Dataset records:
----------------------------------------
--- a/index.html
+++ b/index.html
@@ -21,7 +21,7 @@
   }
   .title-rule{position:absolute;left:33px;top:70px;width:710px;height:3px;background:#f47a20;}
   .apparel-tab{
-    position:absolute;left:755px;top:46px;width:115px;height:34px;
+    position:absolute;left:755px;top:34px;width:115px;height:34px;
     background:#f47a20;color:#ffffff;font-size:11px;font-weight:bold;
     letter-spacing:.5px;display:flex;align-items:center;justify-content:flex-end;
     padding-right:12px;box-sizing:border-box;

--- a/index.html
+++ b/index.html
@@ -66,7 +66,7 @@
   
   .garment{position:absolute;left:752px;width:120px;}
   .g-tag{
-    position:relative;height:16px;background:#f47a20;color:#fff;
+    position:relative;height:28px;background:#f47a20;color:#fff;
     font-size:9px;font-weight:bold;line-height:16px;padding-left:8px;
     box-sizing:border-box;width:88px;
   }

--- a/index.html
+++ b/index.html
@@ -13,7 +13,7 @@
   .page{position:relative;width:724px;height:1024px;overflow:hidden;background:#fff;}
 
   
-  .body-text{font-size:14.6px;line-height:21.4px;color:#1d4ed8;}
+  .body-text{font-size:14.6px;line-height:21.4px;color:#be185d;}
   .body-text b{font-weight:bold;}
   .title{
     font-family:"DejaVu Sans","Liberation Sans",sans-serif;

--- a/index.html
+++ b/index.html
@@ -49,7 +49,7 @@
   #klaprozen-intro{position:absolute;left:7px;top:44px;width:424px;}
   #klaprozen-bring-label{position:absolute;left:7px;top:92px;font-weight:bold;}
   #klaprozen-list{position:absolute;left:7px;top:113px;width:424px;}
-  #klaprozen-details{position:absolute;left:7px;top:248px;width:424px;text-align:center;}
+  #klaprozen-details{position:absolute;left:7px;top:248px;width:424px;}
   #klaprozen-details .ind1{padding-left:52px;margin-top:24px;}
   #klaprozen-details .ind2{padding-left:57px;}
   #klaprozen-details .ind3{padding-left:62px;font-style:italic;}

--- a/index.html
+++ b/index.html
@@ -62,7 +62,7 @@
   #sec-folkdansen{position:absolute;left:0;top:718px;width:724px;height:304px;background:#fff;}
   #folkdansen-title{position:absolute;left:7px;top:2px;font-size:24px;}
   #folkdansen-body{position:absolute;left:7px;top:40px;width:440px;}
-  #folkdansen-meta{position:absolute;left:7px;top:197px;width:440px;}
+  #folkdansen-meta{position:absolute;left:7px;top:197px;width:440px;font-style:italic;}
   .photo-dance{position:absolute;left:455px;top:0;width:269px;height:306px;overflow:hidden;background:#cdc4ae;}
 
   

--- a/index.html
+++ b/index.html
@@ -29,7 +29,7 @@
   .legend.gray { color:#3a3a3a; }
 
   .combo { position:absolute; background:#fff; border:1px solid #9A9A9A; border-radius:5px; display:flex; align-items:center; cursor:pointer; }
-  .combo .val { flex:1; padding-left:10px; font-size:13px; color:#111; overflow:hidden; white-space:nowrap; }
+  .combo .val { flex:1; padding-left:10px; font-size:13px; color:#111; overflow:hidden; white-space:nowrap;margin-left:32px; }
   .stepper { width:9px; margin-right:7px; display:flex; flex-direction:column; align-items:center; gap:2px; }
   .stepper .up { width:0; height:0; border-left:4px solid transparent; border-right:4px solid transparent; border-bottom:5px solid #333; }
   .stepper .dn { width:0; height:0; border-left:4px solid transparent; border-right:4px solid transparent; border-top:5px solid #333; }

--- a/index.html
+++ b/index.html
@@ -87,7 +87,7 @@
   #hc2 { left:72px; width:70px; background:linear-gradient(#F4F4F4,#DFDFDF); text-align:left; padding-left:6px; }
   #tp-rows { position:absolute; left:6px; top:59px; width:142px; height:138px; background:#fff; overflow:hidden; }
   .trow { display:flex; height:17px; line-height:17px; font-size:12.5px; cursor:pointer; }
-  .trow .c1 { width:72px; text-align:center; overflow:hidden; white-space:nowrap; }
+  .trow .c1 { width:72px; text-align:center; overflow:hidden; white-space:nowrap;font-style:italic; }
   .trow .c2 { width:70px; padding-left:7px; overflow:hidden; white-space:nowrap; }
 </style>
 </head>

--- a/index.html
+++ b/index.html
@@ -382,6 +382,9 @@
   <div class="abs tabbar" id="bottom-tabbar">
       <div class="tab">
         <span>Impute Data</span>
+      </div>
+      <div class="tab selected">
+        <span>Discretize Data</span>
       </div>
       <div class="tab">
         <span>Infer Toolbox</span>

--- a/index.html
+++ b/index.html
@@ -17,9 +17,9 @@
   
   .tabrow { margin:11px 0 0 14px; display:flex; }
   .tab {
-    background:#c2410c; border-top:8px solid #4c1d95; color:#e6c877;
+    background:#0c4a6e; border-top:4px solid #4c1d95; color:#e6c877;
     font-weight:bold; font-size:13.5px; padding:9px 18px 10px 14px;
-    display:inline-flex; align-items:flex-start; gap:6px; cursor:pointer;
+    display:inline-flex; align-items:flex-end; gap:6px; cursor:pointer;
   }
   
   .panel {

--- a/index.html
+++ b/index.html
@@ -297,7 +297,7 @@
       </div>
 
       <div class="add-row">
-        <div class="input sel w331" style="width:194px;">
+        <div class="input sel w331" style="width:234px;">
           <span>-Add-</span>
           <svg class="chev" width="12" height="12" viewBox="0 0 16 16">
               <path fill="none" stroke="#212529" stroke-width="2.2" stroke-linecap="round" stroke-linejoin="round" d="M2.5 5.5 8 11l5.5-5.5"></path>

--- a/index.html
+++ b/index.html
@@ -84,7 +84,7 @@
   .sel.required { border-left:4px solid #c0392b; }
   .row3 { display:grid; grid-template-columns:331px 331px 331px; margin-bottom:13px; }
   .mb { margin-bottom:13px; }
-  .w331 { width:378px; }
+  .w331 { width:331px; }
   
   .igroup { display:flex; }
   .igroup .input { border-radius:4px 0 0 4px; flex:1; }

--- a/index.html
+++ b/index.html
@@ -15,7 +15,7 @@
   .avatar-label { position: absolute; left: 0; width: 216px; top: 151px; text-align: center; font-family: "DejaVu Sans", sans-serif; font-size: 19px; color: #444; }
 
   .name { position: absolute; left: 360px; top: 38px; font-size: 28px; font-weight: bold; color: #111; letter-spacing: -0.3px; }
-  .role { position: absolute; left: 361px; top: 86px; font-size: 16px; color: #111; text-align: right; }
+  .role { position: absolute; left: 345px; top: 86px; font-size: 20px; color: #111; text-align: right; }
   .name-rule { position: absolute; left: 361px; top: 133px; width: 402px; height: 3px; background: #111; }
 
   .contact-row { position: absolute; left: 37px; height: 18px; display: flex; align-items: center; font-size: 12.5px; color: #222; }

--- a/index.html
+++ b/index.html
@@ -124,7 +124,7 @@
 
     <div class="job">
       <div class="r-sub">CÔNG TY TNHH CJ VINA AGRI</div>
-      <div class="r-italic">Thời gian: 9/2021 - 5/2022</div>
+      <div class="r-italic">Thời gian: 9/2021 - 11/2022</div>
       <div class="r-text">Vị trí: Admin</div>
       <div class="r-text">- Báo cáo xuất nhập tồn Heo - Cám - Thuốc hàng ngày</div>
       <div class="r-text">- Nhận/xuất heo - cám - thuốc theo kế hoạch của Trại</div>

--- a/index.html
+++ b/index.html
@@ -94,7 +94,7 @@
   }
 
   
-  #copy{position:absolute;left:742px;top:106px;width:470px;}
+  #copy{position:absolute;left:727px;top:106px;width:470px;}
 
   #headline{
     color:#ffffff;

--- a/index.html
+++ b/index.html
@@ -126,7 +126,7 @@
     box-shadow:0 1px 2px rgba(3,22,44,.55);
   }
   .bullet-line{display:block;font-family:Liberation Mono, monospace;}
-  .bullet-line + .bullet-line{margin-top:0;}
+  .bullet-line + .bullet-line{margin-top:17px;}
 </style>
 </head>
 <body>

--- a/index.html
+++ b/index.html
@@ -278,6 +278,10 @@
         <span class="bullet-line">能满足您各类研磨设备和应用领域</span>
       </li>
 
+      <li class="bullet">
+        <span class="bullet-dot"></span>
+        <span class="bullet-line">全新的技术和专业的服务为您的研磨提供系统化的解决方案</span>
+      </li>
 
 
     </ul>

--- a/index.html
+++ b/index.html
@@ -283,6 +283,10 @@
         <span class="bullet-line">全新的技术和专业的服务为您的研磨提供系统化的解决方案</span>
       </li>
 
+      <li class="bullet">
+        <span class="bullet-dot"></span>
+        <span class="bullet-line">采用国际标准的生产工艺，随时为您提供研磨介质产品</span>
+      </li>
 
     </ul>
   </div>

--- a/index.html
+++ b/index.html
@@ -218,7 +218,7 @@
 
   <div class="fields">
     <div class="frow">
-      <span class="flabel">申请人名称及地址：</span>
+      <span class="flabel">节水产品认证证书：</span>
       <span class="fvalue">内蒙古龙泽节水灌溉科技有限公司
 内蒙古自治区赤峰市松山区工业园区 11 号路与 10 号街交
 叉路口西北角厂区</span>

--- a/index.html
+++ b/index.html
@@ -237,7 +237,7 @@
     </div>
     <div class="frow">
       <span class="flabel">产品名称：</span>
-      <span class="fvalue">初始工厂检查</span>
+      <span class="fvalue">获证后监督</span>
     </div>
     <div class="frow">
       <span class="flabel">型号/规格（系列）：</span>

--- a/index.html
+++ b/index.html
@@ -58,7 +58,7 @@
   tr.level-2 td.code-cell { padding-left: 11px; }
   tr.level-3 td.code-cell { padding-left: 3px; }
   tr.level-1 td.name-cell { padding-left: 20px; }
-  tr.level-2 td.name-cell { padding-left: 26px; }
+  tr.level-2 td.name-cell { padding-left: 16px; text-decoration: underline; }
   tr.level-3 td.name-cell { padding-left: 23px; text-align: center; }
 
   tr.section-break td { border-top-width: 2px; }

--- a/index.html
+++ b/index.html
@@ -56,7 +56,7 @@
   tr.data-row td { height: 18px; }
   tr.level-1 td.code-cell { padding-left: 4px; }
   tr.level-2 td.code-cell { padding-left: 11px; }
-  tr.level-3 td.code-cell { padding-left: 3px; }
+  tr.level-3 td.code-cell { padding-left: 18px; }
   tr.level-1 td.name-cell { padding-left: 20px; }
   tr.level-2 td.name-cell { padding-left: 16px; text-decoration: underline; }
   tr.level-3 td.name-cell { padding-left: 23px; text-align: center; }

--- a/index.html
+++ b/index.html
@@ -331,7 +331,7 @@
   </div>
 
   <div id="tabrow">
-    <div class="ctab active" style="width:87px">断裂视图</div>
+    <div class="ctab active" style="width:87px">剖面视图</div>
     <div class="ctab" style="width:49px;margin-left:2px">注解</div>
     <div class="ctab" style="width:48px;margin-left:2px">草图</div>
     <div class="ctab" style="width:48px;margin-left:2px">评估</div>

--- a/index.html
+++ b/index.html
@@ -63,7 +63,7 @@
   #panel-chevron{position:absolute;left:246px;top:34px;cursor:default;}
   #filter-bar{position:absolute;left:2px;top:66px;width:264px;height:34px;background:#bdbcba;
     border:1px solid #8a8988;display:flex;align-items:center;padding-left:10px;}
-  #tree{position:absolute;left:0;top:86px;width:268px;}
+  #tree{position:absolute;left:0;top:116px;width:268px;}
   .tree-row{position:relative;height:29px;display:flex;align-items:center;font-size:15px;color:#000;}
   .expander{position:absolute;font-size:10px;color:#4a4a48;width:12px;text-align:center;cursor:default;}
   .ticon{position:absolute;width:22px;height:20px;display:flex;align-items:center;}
----------------------------------------
Where a line of the entries contains the word "serif", copy that line.

* The completed task:
     font-family:"DejaVu Sans","Liberation Sans",sans-serif;
   .avatar-label { position: absolute; left: 0; width: 216px; top: 151px; text-align: center; font-family: "DejaVu Sans", sans-serif; font-size: 19px; color: #444; }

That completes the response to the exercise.